I wonder if any readers are put off by my talking about Noah’s beauty so blatantly.  Beauty in humans is such a fraught thing.  We seldom get to appreciate it as an uncomplicated blessing.  We intone solemnly that everyone is beautiful and we reject lookism; but we’re so self-conscious about our own appearances and so cautious, justifiably so, no doubt, about sharing our own preferences or delight in others’ faces and forms.  I am a painter who focuses much time and energy on people: portraits and figures.  On my own or in life drawing classes, I have painted or drawn the gamut of the human animal, from old guys who look like Gandalf to pudgy middle-aged women to gorgeous girls and children.  I have painted Noah and Susan several times each.  I understand, at a deep level, what people mean when they say that everyone is beautiful.  I can tell you, objectively, that it’s true: every human being has, as a birthright, the same claim on hue, light, shadow, form, all the rich vocabulary that makes up the poetry of visual delight.  And everyone knows the experience of seeing someone as beautiful who, at first glance, seemed nondescript, or contrarily, of seeing ugliness in someone who initially turned one’s head.  Beauty is very much not the simple, one-note thing that media enterprises make it out to be.

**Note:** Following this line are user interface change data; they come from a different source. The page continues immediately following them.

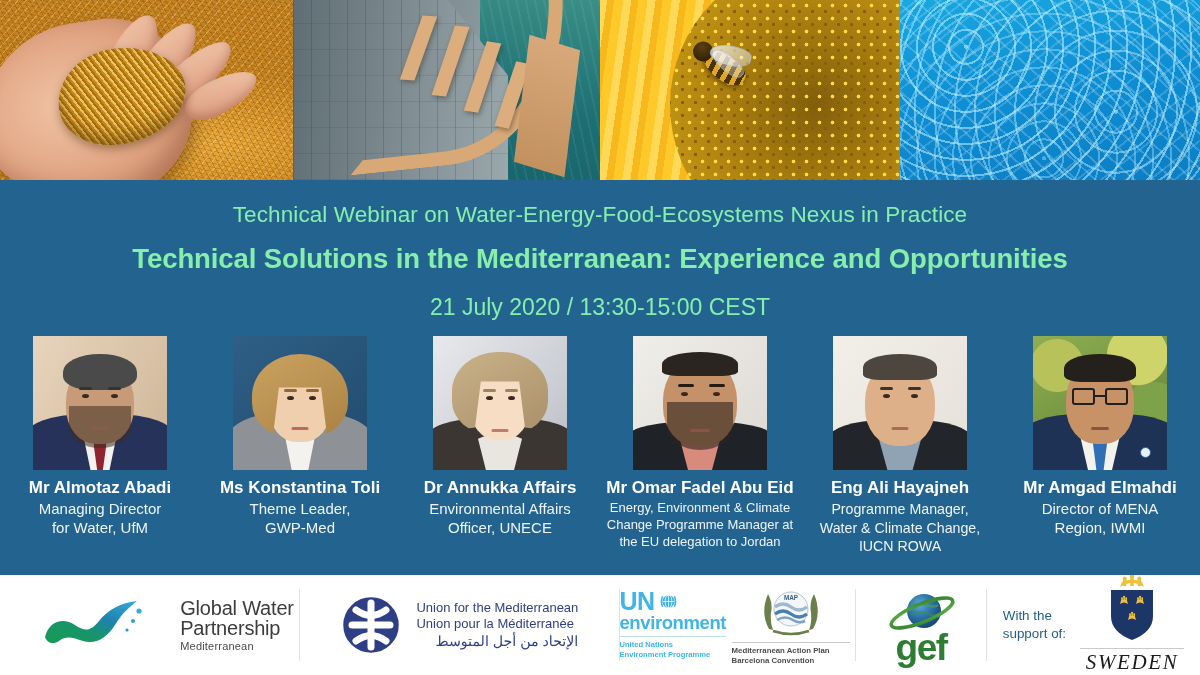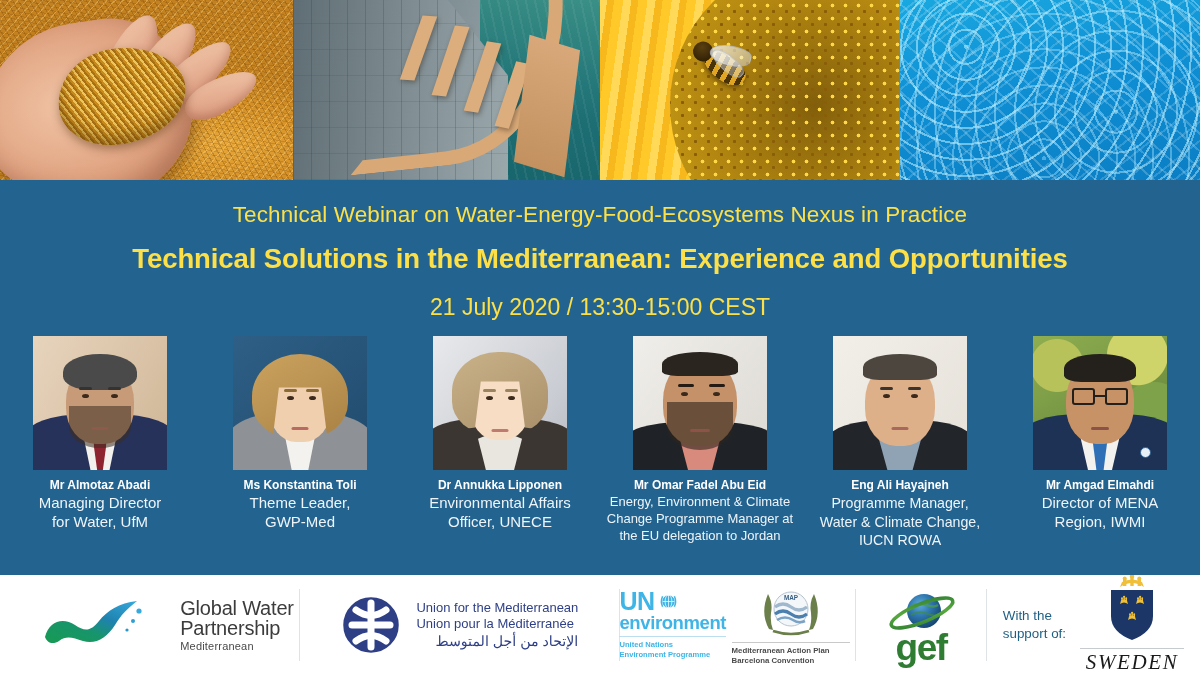--- a/index.html
+++ b/index.html
@@ -133,30 +133,30 @@
     background-image:
       repeating-radial-gradient(circle at 22% 26%, rgba(190,240,255,.55) 0 2px, transparent 2px 16px),
       repeating-radial-gradient(circle at 72% 62%, rgba(190,240,255,.45) 0 2px, transparent 2px 20px),
       repeating-radial-gradient(circle at 48% 88%, rgba(175,232,255,.4) 0 2px, transparent 2px 18px),
       repeating-linear-gradient(42deg, rgba(225,248,255,.22) 0 2px, transparent 2px 13px),
       repeating-linear-gradient(-38deg, rgba(230,250,255,.18) 0 2px, transparent 2px 15px);
     filter:blur(.4px);
   }
 
   
-  .titles { position:absolute; left:0; top:180px; width:1200px; text-align:center; color:#fde047; }
+  .titles { position:absolute; left:0; top:180px; width:1200px; text-align:center; color:#86efac; }
   .kicker { font-size:22.5px; font-weight:400; letter-spacing:.1px; margin-top:22px; }
   .headline { font-size:27.5px; font-weight:700; letter-spacing:-.1px; margin-top:15px; }
   .datetime { font-size:23px; font-weight:400; margin-top:19px; }
 
   
   .speakers { position:absolute; left:0; top:336px; width:1200px; display:flex; }
   .speaker { width:200px; display:flex; flex-direction:column; align-items:center; }
   .portrait { width:134px; height:134px; overflow:hidden; position:relative; background:#cfd4d8; }
-  .sp-name { color:#ffffff; font-size:12px; font-weight:700; line-height:1.18; margin-top:8px; text-align:center; white-space:nowrap; }
+  .sp-name { color:#ffffff; font-size:17px; font-weight:700; line-height:1.18; margin-top:8px; text-align:center; white-space:nowrap; }
   .sp-role { color:#eef4f8; font-size:15px; font-weight:400; line-height:1.26; margin-top:2px; text-align:center; width:196px; }
   .sp-role.small { font-size:13px; line-height:1.3; font-weight:400; }
   .sp-role.med { font-size:14.2px; font-weight:400; line-height:1.3; }
 
   
   .ph { position:absolute; inset:0; }
   .ph .bg { position:absolute; inset:0; }
   .ph .neck { position:absolute; left:50%; transform:translateX(-50%); bottom:30px; width:34px; height:30px; background:#c99878; }
   .ph .head { position:absolute; left:50%; transform:translateX(-50%); border-radius:48% 48% 44% 44%; }
   .ph .hair { position:absolute; left:50%; transform:translateX(-50%); }
@@ -318,21 +318,21 @@
           <div class="neck" style="bottom:42px;width:28px;background:#f0d6bd;"></div>
           <div class="head" style="top:30px;width:60px;height:74px;background:#f6ddc4;"></div>
           <div class="hair" style="top:16px;width:96px;height:82px;background:linear-gradient(150deg,#c9b188,#a9906a);border-radius:48% 48% 40% 40%;clip-path:polygon(0 0,100% 0,100% 96%,76% 92%,70% 36%,30% 36%,24% 92%,0 96%);"></div>
           <div class="eye" style="left:53px;top:60px;"></div>
           <div class="eye" style="left:75px;top:60px;"></div>
           <div class="brow" style="left:50px;top:53px;background:#9a8560;"></div>
           <div class="brow" style="left:72px;top:53px;background:#9a8560;"></div>
           <div class="mouth" style="bottom:38px;background:#c07a6e;"></div>
         </div>
       </div>
-      <div class="sp-name">Dr Annukka Lipponen</div>
+      <div class="sp-name">Dr Annukka Affairs</div>
       <div class="sp-role" style="white-space:pre-line;">Environmental Affairs
 Officer, UNECE</div>
     </div>
 
     <div class="speaker">
       <div class="portrait">
         <div class="ph">
           <div class="bg" style="background:linear-gradient(130deg,#f0eeea,#dcd9d3);"></div>
           <div class="suit" style="width:152px;height:48px;background:#1f2328;border-radius:38% 38% 0 0;"></div>
           <div class="shirt" style="width:40px;height:38px;background:#d88a7c;clip-path:polygon(50% 0,100% 20%,80% 100%,20% 100%,0 20%);"></div>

But it would be foolish too to insist that there is no such thing as a special blessing of beauty—akin to the special blessing, I suppose, of a good singing voice.  Whatever it is, Noah has it.  “It” puts his parents into endless tricky situations, wanting him not to get big-headed, wanting him to feel and know this gift for the gift that it is—an entrusted gift, “his” only in the sense that he possesses it, not in the sense that he made it out of effort and will.  This blessing is no unmitigated, simple gift.  I watch the consequences of it unfold on board the Explorer, especially around the pool: the lovely young women and handsome young men, bearing the marks of a great privilege: the slender grace, the clear skin, the perfect smile, big eyes, tousled hair, and also the whiteness and the wardrobe.  Beauty is a kind of capital, both as a generator and as a reflector.  I used to think that the most important game going on around the pool was a sexual game: the females of the species displaying their reproductive assets, etc.  Now I think the most important game is a class game, which of course enfolds race.  The most beautiful girls and the most beautiful boys find one another and hang out, bearing themselves with the insouciance and possessing-the-world mien of princesses and princes.  When they find one another—their own people—I wonder what they are thinking and feeling.  Is it, “whew!  Here’s someone on my level with whom I may rise above this rabble.”  Or is it, “thank God: here’s another person who understands the labor of upholding this burden of beauty and who shares with me the terrible knowledge that, someday, it will be gone.”  I’ve long thought that, in the same way that the luckiest person in high school was not an athletic star or cheerleader but rather a band geek, the luckiest face and figure in the world is probably, oh, a six or a seven.  With little to uphold and little to fear, such a one can relax and enjoy life.  


Noah needing a little help


As the nerdy, skinny someone who has always only watched the beauty game from the sidelines, I think I can see the gift of beauty for the mixed blessing and challenge that it is, and I feel both admiration and compassion for Noah as he navigates the waters into which his beauty brings him and will bring him (who knows where genetics will take him as he grows?).  For now, it’s enough to feel grateful as he so easily endears himself to everyone and so easily makes friends.  No doubt his warm, people-loving, extrovert personality has a great deal to do with his popularity, a popularity we’ve come to accept as a matter of course and to take delight in with him.  It’s still a joy that, wherever he goes, he’s followed by an endless repeated chorus: “He is SO adorable!”